I to właśnie te korzystne przepisy starają się zmienić samorządowcy ze Związku Miast Polskich. Najpierw pisali apele do prezydenta o zawetowanie tej ustawy, a teraz lobbują za zmianą prawa. A oto jak działkowcy mogą się bronić przed samorządowcami, którzy chcą zająć ich tereny.
Jesteście właścicielami
Nie można ot tak sobie wyrzucić ludzi z ich działek. W nowej ustawie zaznaczono, że ludzie mają umowę dzierżawy działki, którą to mogą przenosić na inne osoby, a także przekazywać w spadku. Ta umowa, która musi być w formie pisemnej, uprawnia działkowca do używania gruntu i pobierania z niego pożytków.
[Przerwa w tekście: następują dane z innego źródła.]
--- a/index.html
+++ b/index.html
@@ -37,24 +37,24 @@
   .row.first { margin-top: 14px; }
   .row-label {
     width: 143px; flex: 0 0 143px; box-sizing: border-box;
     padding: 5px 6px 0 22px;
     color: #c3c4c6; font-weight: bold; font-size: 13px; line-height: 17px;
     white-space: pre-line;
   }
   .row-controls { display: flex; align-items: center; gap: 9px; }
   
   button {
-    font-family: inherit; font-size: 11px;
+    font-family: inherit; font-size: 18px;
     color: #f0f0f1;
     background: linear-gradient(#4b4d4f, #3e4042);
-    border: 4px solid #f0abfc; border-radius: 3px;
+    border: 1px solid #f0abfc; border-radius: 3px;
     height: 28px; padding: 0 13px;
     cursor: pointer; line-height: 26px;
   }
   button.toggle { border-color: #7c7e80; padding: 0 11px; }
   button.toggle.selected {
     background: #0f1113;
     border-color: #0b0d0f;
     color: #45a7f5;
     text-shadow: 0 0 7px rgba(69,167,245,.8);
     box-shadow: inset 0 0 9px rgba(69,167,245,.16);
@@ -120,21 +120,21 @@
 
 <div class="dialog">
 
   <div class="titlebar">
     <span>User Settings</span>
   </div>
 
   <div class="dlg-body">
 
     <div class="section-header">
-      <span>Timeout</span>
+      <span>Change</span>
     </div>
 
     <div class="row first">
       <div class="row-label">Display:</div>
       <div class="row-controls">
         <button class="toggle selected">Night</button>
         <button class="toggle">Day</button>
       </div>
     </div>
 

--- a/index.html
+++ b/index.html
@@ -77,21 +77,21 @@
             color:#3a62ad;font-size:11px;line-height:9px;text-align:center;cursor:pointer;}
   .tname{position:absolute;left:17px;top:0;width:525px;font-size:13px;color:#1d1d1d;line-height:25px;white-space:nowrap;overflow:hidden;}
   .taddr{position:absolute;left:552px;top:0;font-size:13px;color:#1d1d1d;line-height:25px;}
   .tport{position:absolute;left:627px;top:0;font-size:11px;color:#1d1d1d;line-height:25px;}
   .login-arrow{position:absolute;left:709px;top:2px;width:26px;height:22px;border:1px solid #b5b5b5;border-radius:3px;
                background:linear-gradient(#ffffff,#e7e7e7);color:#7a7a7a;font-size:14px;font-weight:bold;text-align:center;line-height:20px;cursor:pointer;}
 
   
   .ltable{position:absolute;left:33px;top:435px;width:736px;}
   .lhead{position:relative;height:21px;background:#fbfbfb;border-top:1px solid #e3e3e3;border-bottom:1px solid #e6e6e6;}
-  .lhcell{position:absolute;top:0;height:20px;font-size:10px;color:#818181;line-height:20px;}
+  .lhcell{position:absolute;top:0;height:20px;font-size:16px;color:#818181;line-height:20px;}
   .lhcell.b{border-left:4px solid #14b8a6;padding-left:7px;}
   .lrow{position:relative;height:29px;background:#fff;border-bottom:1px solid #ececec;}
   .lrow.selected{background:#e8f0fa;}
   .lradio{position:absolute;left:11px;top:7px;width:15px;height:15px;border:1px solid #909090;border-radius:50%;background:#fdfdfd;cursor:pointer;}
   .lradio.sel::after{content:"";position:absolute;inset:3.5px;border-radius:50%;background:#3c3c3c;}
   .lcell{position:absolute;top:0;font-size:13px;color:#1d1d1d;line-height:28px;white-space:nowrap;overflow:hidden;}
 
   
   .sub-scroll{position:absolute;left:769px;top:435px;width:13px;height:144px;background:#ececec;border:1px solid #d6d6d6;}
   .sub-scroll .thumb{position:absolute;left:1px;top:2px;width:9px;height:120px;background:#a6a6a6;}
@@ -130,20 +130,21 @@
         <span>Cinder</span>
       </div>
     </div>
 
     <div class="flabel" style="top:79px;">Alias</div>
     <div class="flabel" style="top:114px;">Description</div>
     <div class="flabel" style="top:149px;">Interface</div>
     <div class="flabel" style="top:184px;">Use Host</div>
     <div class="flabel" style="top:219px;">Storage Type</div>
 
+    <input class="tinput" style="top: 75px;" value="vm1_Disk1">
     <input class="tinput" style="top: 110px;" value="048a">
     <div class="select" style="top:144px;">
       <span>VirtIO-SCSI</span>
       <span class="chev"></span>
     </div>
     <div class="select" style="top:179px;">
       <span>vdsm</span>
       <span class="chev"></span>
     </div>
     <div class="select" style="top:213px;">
Altany, nasadzenia, urządzenia
Wszystkie budowle (np. altanki, magazynki czy szopy), przedmioty i rośliny, które są w ogrodzie, są własnością osoby, która ma umowę dzierżawy. Jeśli wygasa prawo do działki, to za te wszystkie rzeczy przysługuje wynagrodzenie lub odszkodowanie.
Zobacz też: Dramat właścicieli ogrodów działkowych trwa!
Działka za działkę
Większość ogrodów położona jest na nieruchomościach będących własnością samorządów. Obecnie ustawa rozróżnia trzy przypadki ich likwidacji: na cel publiczny, podyktowaną zapisami miejscowego planu zagospodarowania przestrzennego oraz wynikającą z roszczeń do terenów. W większości przypadków ustawa nakazuje, aby działkowcom wskazywać wówczas ogród zastępczy lub wypłacać odszkodowania. Warto zatem, aby działkowcy obserwowali, czy np. władze miasta nie chcą zmienić planu zagospodarowania przestrzennego, na którym jest ich ogród. Bo wówczas właściciel terenu jest zobowiązany przedstawić stowarzyszeniu ogrodowemu projekt umowy gwarantującej realizację obowiązków odszkodowawczo-odtworzeniowych.